What you have to do >> Return the lines of the data below in which the string "hidden" occurs.

Web document revisions >>
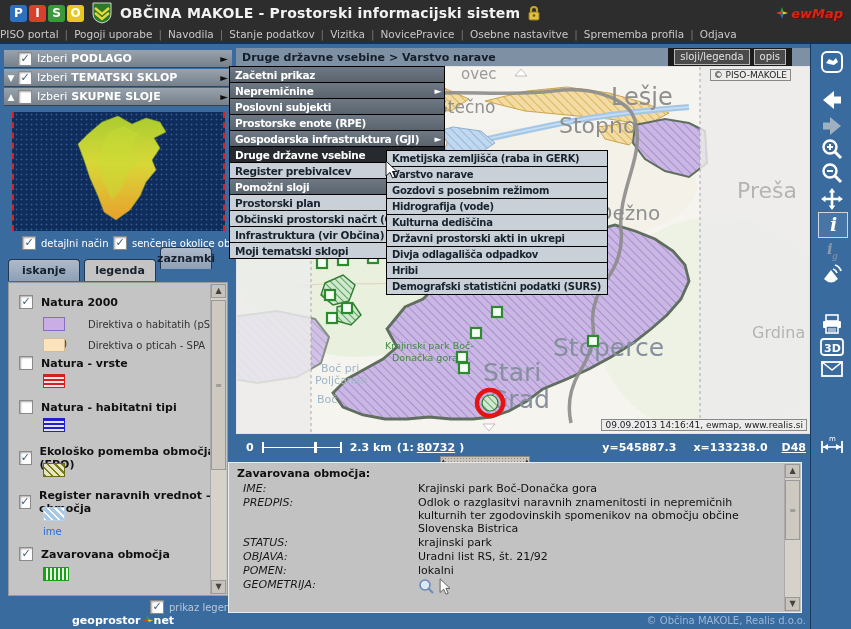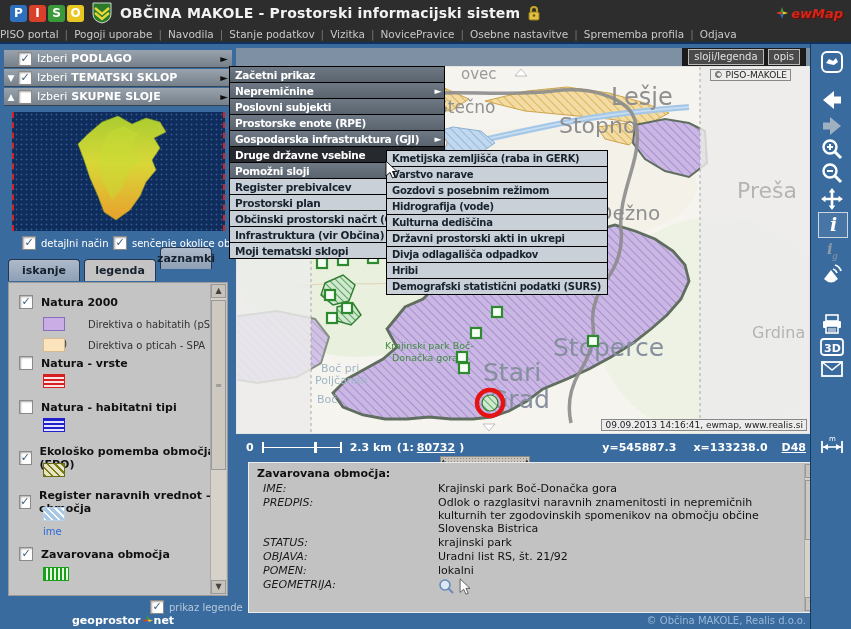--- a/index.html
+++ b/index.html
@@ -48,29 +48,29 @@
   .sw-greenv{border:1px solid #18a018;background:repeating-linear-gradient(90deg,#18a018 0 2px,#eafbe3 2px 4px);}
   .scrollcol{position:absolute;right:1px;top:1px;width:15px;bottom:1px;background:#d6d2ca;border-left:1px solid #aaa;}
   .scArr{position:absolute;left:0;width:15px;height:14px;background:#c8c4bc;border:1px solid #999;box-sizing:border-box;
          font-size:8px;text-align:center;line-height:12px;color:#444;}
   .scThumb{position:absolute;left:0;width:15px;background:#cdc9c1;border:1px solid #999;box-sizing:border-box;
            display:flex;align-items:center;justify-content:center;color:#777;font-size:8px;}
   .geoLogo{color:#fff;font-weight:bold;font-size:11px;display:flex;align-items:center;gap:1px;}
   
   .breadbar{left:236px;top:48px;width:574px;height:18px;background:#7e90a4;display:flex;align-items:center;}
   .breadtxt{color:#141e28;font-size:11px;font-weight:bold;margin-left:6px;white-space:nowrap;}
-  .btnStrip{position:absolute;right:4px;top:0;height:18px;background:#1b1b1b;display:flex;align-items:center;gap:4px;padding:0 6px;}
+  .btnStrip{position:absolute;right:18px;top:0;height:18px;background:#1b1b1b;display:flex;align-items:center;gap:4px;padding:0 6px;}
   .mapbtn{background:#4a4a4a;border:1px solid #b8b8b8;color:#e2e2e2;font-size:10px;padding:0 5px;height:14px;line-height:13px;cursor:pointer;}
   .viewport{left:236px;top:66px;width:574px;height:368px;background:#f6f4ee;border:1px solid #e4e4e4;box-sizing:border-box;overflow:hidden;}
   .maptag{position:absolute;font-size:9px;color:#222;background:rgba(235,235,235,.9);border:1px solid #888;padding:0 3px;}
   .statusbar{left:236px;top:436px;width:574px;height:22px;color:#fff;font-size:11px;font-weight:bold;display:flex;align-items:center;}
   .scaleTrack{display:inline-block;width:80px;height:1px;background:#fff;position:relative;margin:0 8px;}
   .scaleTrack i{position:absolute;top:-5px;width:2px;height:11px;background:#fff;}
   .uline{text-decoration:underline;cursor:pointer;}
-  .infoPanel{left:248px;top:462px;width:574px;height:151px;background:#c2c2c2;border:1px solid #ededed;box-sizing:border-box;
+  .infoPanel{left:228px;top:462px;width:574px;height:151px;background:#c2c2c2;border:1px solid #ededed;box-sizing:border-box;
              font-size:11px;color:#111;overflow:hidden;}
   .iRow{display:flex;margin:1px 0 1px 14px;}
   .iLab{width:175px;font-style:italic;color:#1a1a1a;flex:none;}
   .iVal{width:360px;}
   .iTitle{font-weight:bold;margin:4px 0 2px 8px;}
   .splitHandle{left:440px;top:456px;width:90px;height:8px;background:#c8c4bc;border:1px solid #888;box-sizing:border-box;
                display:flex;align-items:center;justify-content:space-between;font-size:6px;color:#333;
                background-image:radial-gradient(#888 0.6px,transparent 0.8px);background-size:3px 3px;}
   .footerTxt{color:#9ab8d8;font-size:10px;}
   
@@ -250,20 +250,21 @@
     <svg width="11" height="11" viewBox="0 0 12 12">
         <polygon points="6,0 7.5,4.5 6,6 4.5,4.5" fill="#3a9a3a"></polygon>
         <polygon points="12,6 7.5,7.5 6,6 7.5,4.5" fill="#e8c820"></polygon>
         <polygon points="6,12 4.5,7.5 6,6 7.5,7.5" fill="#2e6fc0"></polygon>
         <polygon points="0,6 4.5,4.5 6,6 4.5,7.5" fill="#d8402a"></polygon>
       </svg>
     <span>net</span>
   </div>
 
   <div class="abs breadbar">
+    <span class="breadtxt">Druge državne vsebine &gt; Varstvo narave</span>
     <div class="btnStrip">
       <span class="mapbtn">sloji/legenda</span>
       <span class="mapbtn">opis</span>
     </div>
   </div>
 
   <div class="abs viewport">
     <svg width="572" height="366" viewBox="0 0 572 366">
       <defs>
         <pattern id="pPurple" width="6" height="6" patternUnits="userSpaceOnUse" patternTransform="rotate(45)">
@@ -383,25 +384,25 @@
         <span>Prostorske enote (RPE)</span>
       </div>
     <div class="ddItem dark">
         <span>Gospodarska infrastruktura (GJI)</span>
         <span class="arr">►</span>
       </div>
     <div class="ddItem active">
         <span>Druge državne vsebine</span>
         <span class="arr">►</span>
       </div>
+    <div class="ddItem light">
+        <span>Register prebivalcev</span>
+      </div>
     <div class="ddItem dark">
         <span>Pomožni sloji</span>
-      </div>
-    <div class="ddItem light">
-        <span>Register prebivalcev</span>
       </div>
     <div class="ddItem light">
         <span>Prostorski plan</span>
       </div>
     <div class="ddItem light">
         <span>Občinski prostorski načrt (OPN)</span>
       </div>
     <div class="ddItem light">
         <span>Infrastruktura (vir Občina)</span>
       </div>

Solution to the problem >>
   .viewport{left:236px;top:66px;width:574px;height:368px;background:#f6f4ee;border:1px solid #e4e4e4;box-sizing:border-box;overflow:hidden;}
              font-size:11px;color:#111;overflow:hidden;}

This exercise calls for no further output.